An exact transcription of every entry is required. Images are not part of it.

Revision tracking records
== == ==

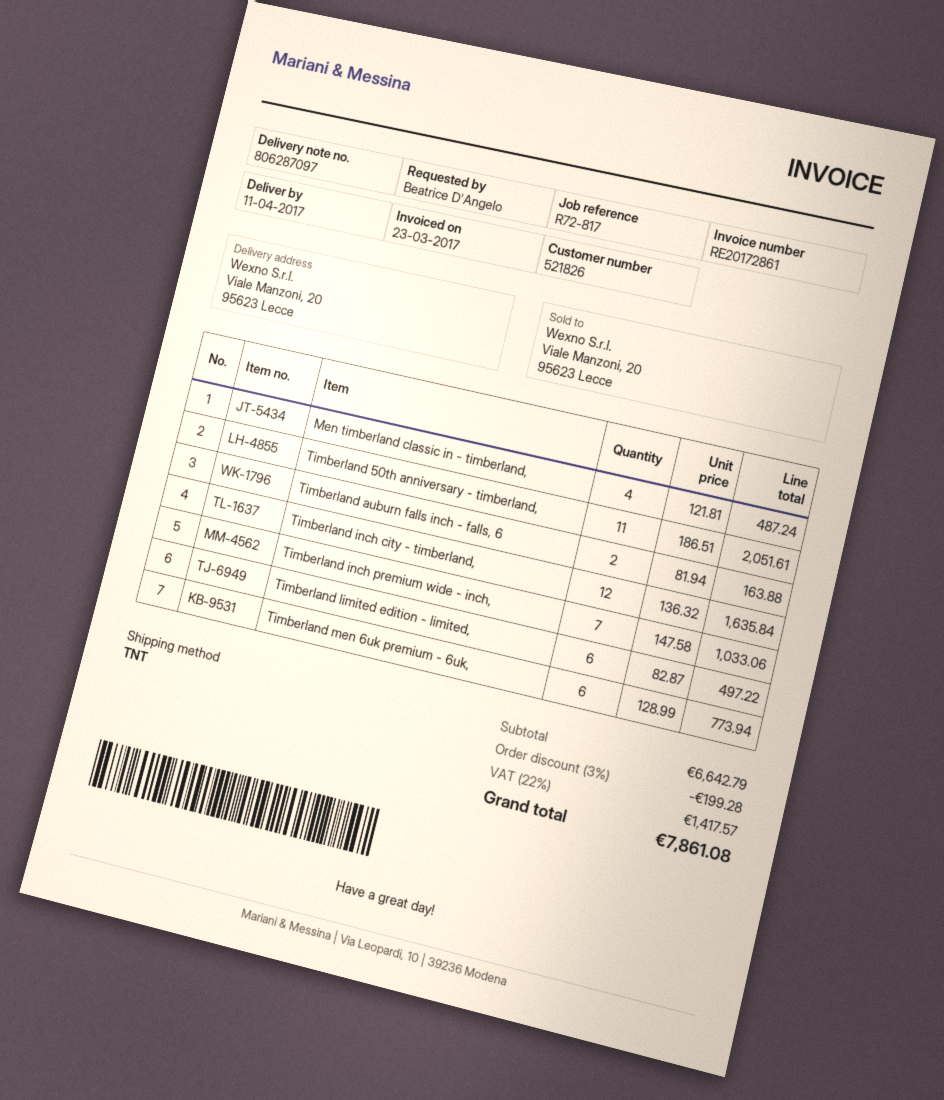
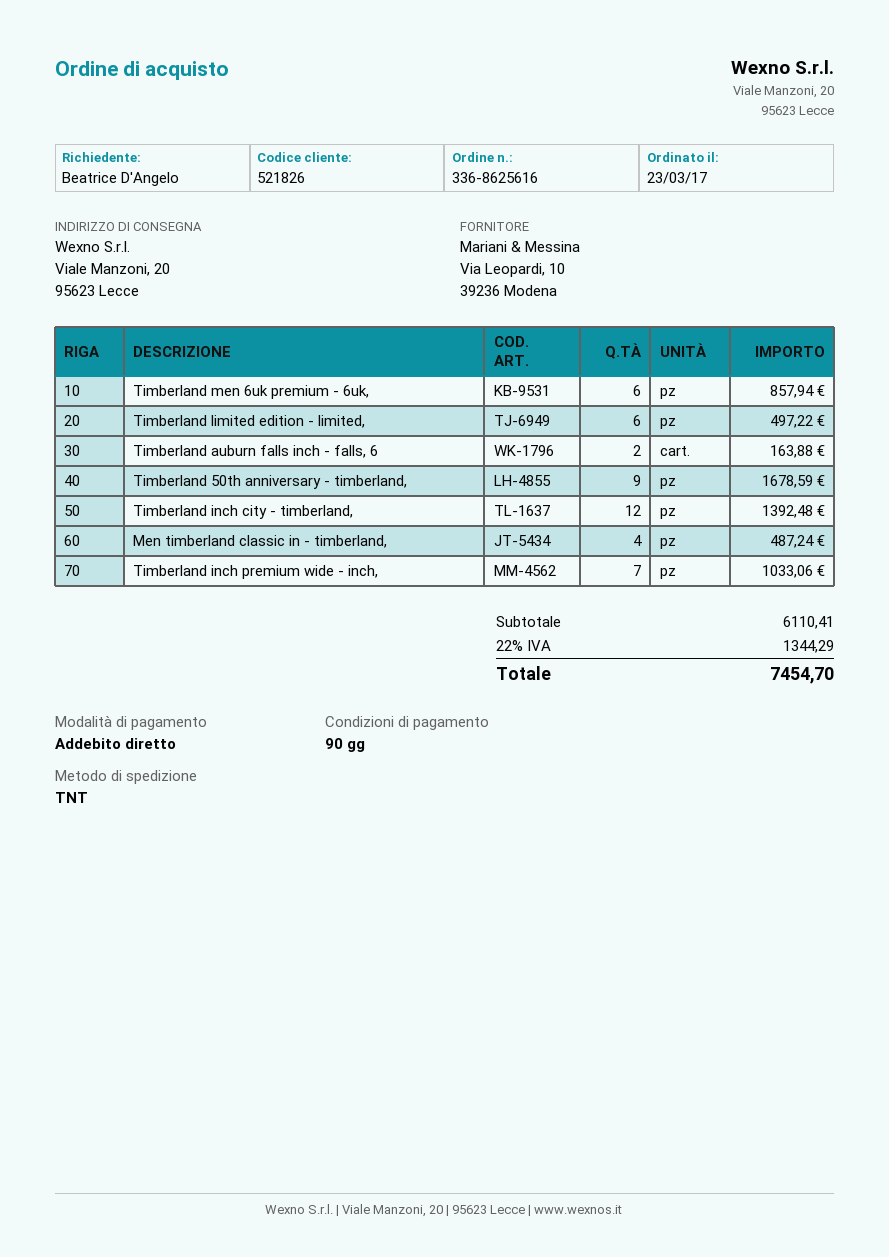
Timberland 50th anniversary - timberland,: 11 for 2051.61 -> 9 for 1678.59
Timberland inch city - timberland,: 12 for 1635.84 -> 12 for 1392.48
Timberland men 6uk premium - 6uk,: 6 for 773.94 -> 6 for 857.94
subtotal: 6642.79 -> 6110.41
discount: 3% = 199.28 -> none
tax: 22% = 1417.57 -> 22% = 1344.29
total: 7861.08 -> 7454.70

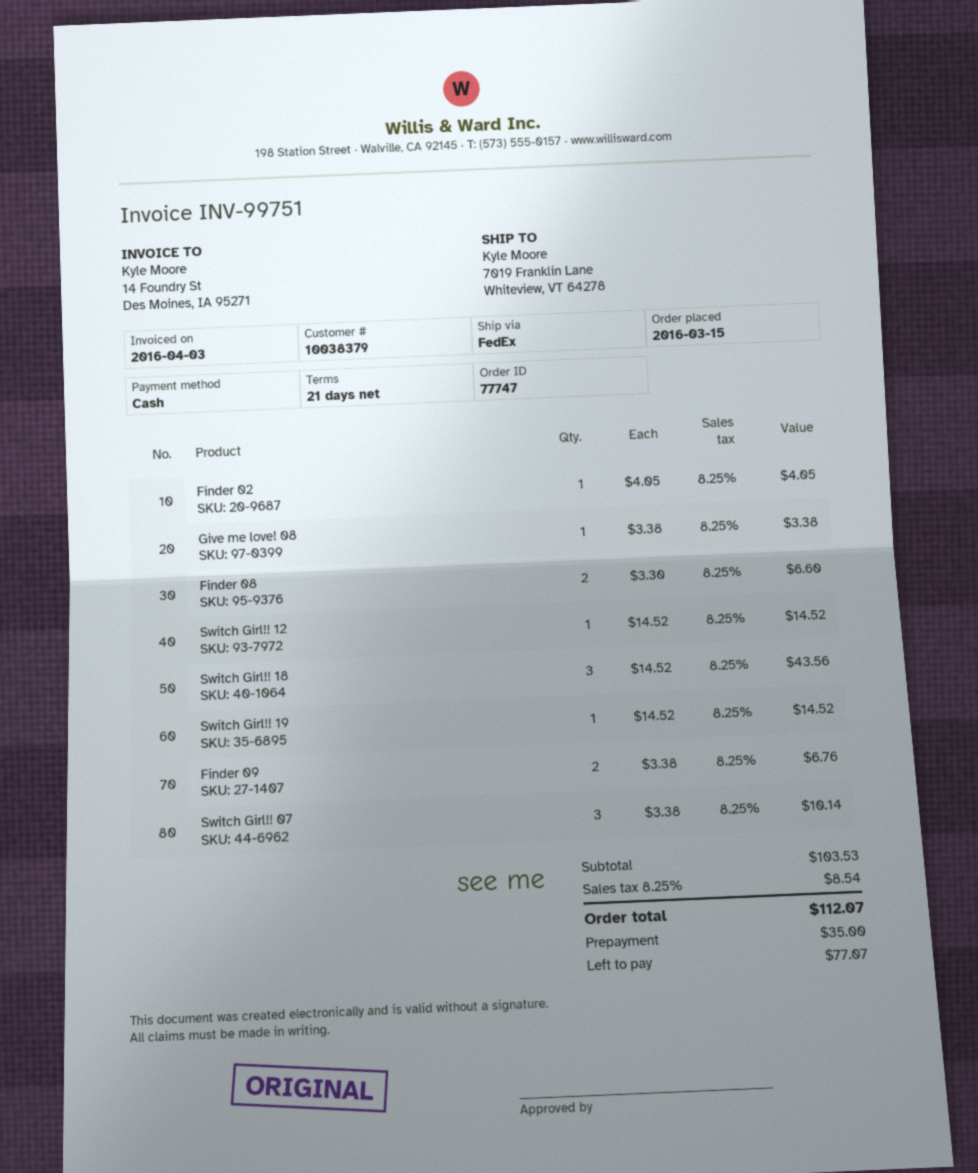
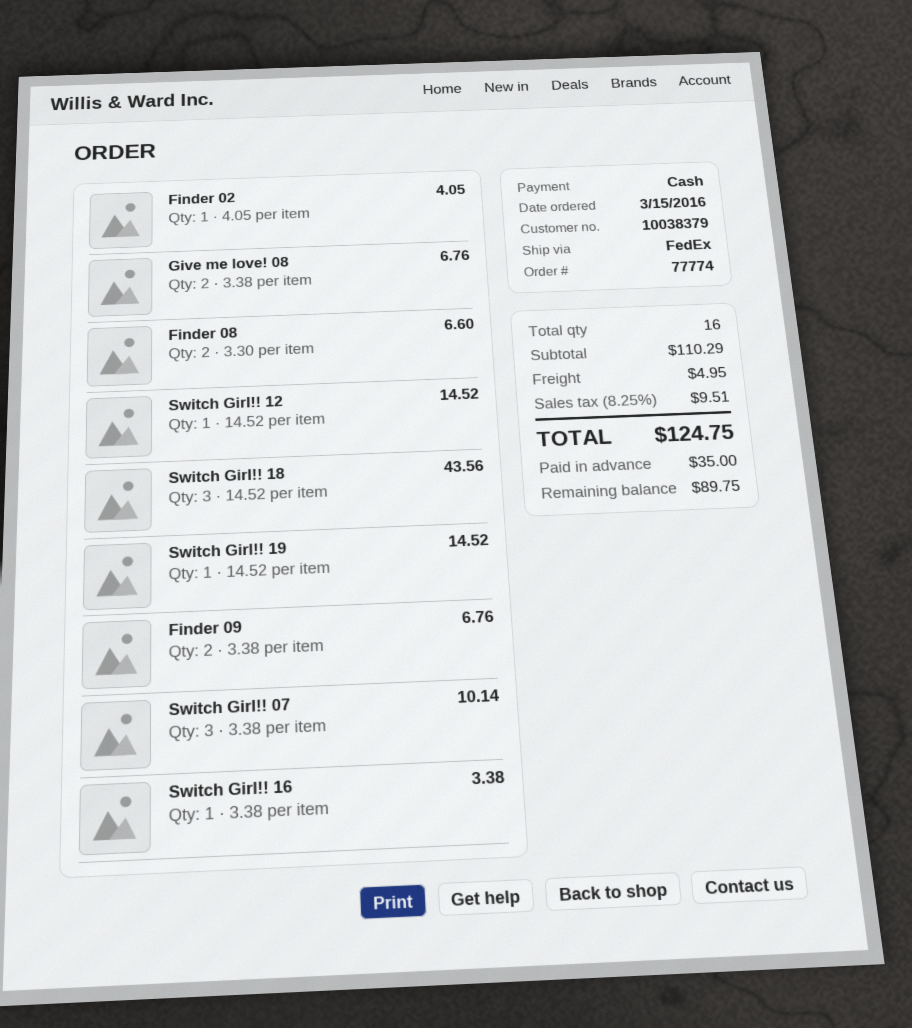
order number: 77747 -> 77774
Give me love! 08: 1 x 3.38 = 3.38 -> 2 x 3.38 = 6.76
Switch Girl!! 16: none -> 1 x 3.38 = 3.38
subtotal: 103.53 -> 110.29
shipping: none -> 4.95
tax: 8.25% = 8.54 -> 8.25% = 9.51
total: 112.07 -> 124.75
balance: 77.07 -> 89.75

== == ==

**RESPONSE BELOW**
Timberland 50th anniversary - timberland,: 11 for 2051.61 -> 9 for 1678.59
Timberland inch city - timberland,: 12 for 1635.84 -> 12 for 1392.48
Timberland men 6uk premium - 6uk,: 6 for 773.94 -> 6 for 857.94
subtotal: 6642.79 -> 6110.41
discount: 3% = 199.28 -> none
tax: 22% = 1417.57 -> 22% = 1344.29
total: 7861.08 -> 7454.70

order number: 77747 -> 77774
Give me love! 08: 1 x 3.38 = 3.38 -> 2 x 3.38 = 6.76
Switch Girl!! 16: none -> 1 x 3.38 = 3.38
subtotal: 103.53 -> 110.29
shipping: none -> 4.95
tax: 8.25% = 8.54 -> 8.25% = 9.51
total: 112.07 -> 124.75
balance: 77.07 -> 89.75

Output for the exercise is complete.